CloudGene Tutorial

Tutorial leaders: Sebastian Schoenherr <sebastian.schoenherrATuibk.ac.at> and Lukas Forer <lukas.forerATi-med.ac.at>.

Prerequisites

This tutorial will give an introduction to Hadoop MapReduce and shows how different applications can be integrated into our workflow system Cloudgene. A Cloudgene virtual image is available providing a pre-configured environment with all the dependencies (Hadoop Cluster CDH3u6; Eclipse; Cloudgene). This can be imported into e.g. VirtualBox, and all exercises will be run in this. If you do not have VirtualBox installed, you can find it here: https://www.virtualbox.org/

The actual virtual machine image is available here: Please download and extract it before the workshop as it is quite large.

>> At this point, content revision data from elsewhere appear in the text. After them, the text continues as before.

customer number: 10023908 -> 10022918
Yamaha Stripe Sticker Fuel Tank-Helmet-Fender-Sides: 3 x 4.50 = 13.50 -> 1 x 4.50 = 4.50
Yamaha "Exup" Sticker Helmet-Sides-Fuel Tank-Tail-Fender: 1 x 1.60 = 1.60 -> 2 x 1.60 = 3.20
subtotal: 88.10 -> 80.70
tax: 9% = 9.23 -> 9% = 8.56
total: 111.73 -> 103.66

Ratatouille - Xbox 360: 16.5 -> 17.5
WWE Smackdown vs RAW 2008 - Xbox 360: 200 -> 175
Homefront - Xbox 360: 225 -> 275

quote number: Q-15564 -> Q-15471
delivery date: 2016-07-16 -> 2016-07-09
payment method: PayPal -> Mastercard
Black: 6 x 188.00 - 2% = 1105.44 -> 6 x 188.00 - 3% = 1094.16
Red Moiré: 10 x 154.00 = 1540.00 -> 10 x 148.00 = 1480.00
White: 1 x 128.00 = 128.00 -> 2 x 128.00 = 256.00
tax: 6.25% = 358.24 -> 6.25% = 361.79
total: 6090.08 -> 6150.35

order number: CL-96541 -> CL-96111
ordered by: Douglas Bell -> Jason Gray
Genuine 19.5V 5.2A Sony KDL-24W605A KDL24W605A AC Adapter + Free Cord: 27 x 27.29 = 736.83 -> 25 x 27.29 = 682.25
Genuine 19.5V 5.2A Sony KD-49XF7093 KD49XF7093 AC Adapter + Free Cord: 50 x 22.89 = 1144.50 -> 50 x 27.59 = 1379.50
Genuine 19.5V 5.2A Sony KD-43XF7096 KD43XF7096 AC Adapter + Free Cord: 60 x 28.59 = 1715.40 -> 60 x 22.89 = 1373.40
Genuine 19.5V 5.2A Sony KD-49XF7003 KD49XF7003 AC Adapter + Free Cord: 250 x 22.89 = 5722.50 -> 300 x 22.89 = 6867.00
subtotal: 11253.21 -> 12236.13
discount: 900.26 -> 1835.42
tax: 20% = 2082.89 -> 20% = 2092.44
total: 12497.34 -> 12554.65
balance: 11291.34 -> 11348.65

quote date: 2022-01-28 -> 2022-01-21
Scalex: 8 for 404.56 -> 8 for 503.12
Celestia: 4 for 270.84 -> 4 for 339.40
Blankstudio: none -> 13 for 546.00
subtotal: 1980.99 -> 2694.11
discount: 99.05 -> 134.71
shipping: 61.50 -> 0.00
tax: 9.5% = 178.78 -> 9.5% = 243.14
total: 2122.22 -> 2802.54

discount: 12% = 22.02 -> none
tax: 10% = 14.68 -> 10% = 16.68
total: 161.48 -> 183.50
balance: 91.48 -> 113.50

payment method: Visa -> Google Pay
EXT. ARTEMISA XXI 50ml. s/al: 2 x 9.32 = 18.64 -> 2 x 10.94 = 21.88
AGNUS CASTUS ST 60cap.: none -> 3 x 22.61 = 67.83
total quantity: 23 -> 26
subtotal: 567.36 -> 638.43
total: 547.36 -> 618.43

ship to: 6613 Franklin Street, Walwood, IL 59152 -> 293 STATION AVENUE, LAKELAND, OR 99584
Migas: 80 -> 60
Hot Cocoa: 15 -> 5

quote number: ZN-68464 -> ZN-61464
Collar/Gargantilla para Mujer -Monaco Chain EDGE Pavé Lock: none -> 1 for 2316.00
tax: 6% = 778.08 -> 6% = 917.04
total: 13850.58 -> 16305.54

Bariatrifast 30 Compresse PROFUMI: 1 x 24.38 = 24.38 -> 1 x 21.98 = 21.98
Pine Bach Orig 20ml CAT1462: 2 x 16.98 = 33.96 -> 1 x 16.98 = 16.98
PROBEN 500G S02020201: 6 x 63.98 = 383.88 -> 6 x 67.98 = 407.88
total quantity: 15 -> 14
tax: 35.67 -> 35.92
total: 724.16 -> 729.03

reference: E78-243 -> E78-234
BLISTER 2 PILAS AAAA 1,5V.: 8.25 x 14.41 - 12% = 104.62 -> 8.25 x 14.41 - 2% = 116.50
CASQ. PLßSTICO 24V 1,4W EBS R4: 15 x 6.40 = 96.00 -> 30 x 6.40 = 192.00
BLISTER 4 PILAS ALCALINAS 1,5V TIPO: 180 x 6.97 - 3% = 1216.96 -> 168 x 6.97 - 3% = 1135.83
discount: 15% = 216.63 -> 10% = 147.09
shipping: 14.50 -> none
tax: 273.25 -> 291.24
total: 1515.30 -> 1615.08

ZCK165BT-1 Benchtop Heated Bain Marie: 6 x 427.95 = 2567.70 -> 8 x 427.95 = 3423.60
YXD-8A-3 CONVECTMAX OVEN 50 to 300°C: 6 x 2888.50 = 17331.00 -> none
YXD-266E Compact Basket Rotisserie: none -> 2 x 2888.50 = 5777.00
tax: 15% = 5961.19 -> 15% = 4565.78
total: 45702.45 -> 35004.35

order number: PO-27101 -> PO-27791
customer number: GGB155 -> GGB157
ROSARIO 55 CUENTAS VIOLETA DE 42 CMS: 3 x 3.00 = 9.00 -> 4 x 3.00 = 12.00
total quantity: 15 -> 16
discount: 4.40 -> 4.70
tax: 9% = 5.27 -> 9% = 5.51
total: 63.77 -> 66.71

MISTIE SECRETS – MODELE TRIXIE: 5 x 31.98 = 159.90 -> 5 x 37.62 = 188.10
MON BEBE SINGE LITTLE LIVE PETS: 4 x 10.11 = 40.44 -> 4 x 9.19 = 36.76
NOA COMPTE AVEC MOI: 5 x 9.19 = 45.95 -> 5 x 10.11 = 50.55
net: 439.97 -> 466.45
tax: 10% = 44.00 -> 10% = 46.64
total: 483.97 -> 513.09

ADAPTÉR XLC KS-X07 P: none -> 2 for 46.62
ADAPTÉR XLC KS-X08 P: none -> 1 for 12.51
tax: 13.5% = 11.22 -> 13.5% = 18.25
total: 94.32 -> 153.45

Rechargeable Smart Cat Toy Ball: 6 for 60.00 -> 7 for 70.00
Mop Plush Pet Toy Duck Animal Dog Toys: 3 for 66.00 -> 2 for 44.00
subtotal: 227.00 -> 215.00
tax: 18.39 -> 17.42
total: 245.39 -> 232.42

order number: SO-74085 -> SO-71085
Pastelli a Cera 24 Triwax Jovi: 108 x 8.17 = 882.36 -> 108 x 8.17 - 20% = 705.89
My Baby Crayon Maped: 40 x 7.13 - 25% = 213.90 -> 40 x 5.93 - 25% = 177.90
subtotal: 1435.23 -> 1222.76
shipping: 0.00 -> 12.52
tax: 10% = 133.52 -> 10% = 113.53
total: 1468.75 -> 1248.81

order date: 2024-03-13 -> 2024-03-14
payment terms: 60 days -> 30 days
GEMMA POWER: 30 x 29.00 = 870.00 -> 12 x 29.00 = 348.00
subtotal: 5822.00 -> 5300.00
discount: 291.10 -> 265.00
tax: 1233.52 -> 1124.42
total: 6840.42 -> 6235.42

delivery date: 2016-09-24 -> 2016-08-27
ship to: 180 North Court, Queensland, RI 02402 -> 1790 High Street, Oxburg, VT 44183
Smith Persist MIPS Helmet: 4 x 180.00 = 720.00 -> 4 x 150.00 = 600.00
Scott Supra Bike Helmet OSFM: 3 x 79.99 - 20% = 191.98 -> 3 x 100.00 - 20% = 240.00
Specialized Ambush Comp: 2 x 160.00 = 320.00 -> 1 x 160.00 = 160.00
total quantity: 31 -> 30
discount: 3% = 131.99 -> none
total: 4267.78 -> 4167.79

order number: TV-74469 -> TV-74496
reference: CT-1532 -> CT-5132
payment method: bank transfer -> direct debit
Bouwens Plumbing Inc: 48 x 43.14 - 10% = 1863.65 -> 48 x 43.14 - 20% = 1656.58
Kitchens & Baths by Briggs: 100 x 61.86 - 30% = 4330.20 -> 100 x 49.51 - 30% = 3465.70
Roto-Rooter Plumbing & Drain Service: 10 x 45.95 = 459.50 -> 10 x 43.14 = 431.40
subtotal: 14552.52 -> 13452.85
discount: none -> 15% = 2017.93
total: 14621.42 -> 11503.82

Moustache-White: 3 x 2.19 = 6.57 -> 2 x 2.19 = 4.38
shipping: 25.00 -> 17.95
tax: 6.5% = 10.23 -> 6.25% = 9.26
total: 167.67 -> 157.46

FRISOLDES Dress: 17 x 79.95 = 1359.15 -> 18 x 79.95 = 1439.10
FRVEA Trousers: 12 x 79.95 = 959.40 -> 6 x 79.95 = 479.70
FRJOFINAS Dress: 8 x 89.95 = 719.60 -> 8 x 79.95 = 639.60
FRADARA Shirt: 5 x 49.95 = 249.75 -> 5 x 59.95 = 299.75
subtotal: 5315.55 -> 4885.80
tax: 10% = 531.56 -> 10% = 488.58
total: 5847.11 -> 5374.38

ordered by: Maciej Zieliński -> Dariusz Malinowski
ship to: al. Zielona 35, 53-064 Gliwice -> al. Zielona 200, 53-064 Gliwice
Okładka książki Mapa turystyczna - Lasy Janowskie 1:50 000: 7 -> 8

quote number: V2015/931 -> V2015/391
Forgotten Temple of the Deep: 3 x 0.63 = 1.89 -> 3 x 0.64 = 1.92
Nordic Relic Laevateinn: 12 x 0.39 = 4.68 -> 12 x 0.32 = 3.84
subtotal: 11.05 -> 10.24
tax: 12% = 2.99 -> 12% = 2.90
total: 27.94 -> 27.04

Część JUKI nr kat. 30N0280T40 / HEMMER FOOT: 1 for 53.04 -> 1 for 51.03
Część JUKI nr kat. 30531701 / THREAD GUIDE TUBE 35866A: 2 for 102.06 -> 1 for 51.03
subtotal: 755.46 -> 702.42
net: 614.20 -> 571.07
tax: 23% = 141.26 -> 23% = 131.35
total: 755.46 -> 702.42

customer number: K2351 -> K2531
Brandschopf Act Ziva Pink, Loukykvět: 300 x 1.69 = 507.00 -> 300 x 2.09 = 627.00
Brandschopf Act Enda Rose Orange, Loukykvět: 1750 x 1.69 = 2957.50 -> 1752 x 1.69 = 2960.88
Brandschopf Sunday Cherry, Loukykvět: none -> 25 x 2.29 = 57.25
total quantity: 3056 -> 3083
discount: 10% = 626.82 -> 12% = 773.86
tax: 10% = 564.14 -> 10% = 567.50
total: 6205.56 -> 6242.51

To import this into VirtualBox (4.3.20) go to "File" > "Import Appliance" and select the ova file.

Login to the VM with username: "adminuser" and password: "adminuser".

Tutorial

1) HDFS - Hadoop Distributed File System

HDFS is the the default Hadoop file system. Its a distributed file system designed to run on commodity hardware. HDFS is the input source for all MapReduce jobs.
Execute the following commands. All command can be found here.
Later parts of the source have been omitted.